Exactly the line with "- ☐ 4.1 Implement" and the lines that follow it, through the closing line of the entries, should be restated, with nothing left out or added.

Dataset entries: Begin

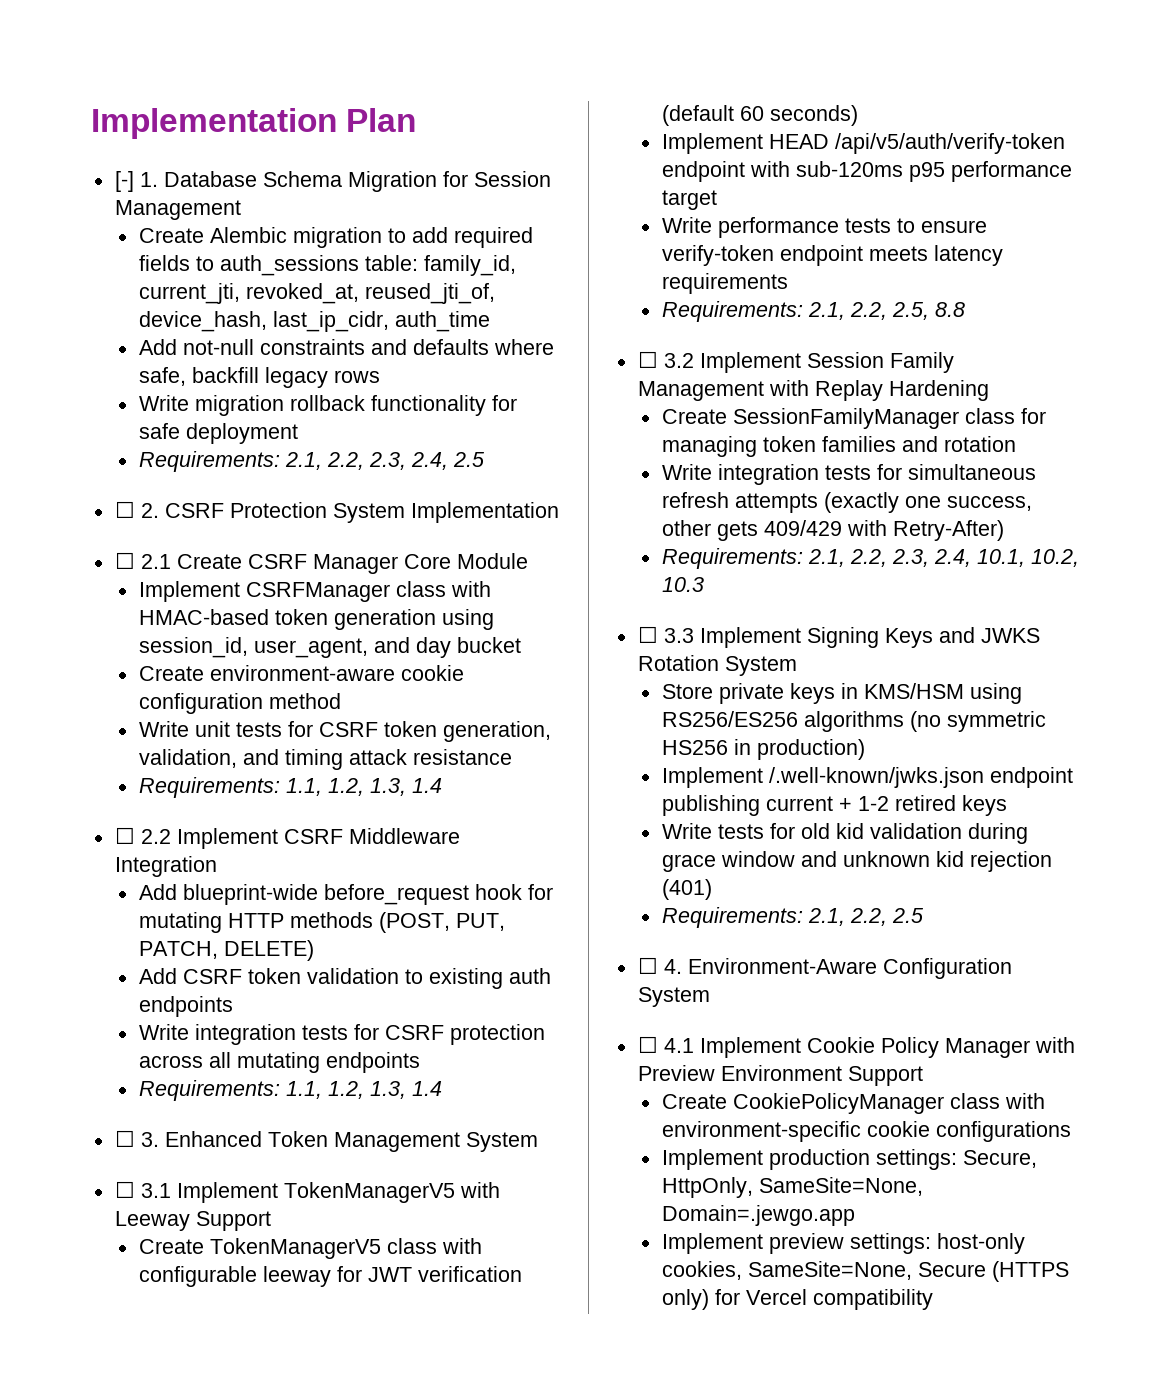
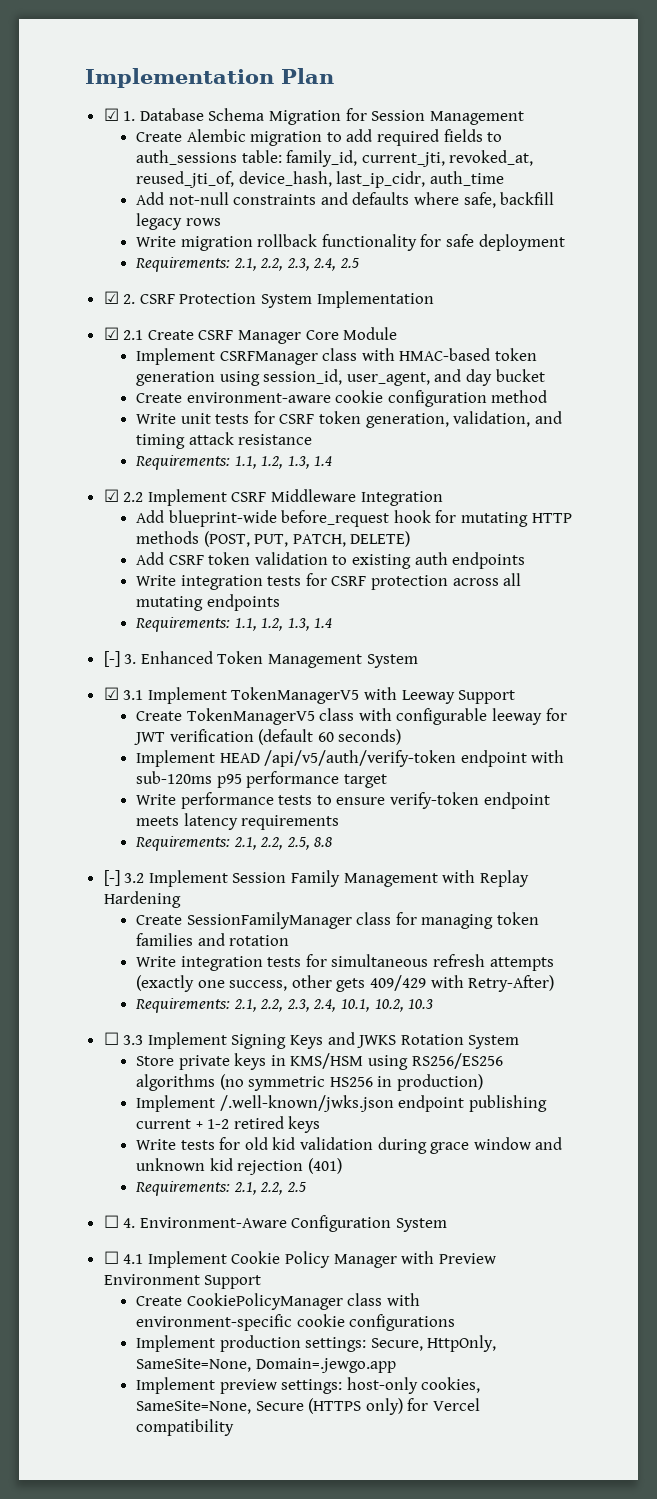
- [-] 1. Database Schema Migration for Session Management
+ ☑ 1. Database Schema Migration for Session Management
- ☐ 2. CSRF Protection System Implementation
+ ☑ 2. CSRF Protection System Implementation
- ☐ 2.1 Create CSRF Manager Core Module
+ ☑ 2.1 Create CSRF Manager Core Module
- ☐ 2.2 Implement CSRF Middleware Integration
+ ☑ 2.2 Implement CSRF Middleware Integration
- ☐ 3. Enhanced Token Management System
+ [-] 3. Enhanced Token Management System
- ☐ 3.1 Implement TokenManagerV5 with Leeway Support
+ ☑ 3.1 Implement TokenManagerV5 with Leeway Support
- ☐ 3.2 Implement Session Family Management with Replay Hardening
+ [-] 3.2 Implement Session Family Management with Replay Hardening

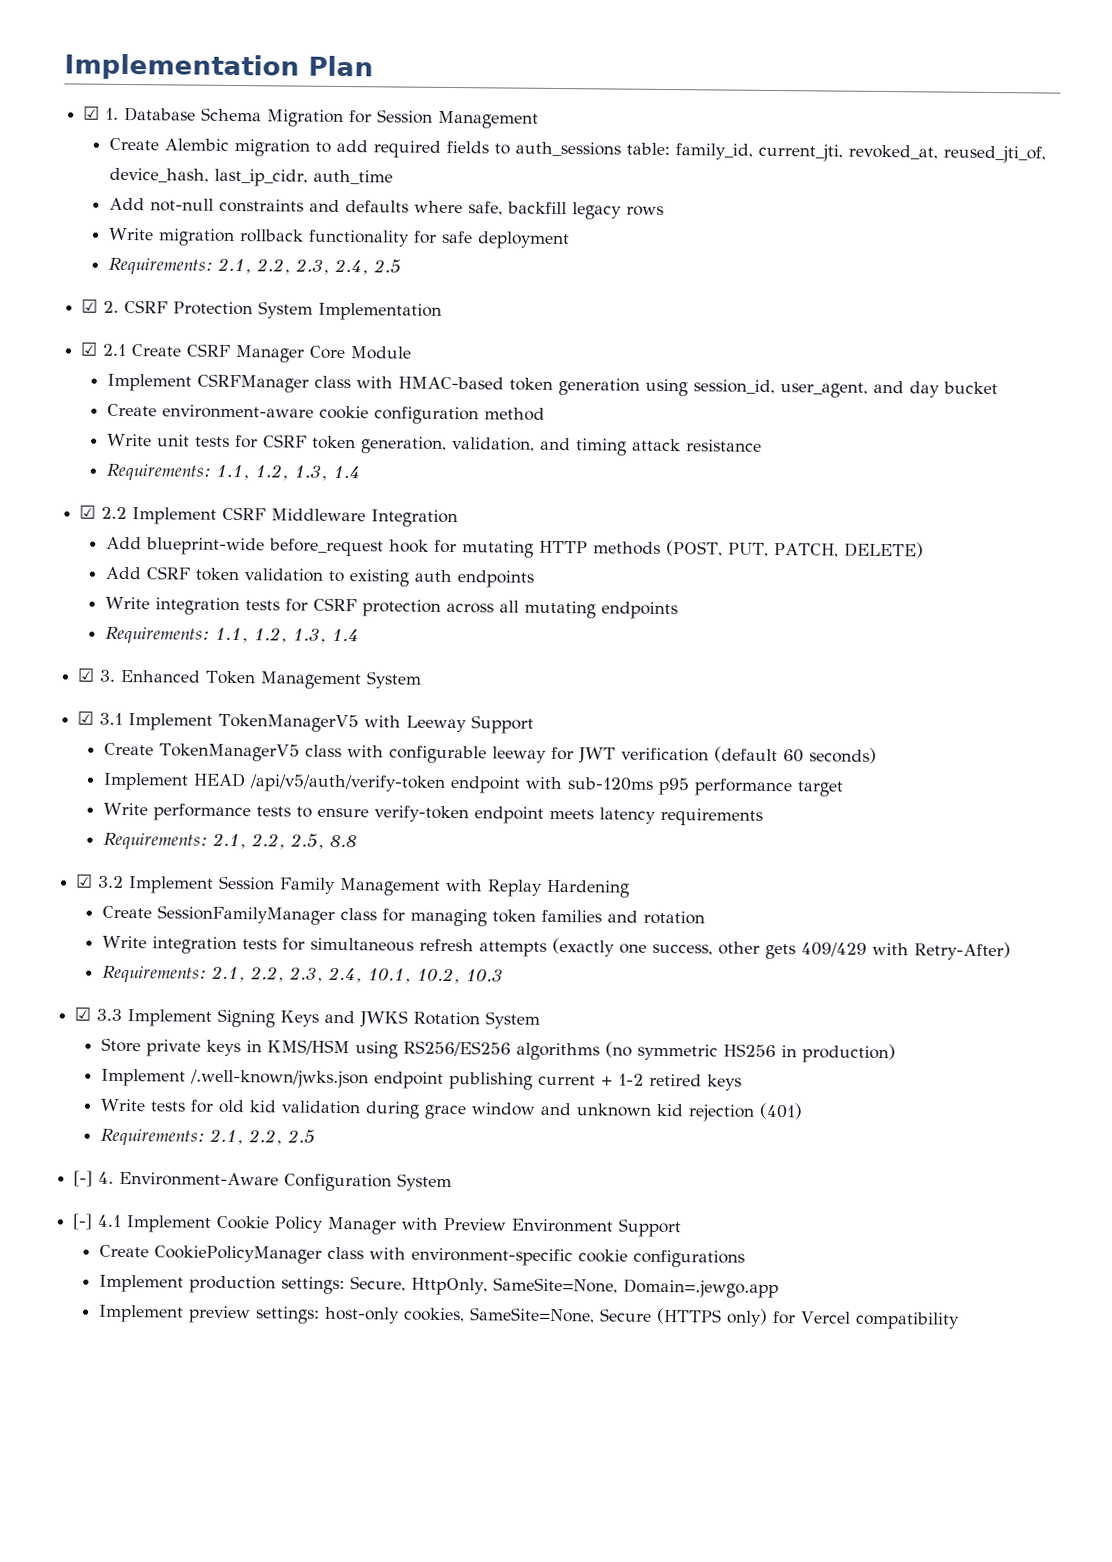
- [-] 3. Enhanced Token Management System
+ ☑ 3. Enhanced Token Management System
- [-] 3.2 Implement Session Family Management with Replay Hardening
+ ☑ 3.2 Implement Session Family Management with Replay Hardening
- ☐ 3.3 Implement Signing Keys and JWKS Rotation System
+ ☑ 3.3 Implement Signing Keys and JWKS Rotation System
- ☐ 4. Environment-Aware Configuration System
+ [-] 4. Environment-Aware Configuration System
- ☐ 4.1 Implement Cookie Policy Manager with Preview Environment Support
+ [-] 4.1 Implement Cookie Policy Manager with Preview Environment Support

Dataset entries: End

Response area
- ☐ 4.1 Implement Cookie Policy Manager with Preview Environment Support
+ [-] 4.1 Implement Cookie Policy Manager with Preview Environment Support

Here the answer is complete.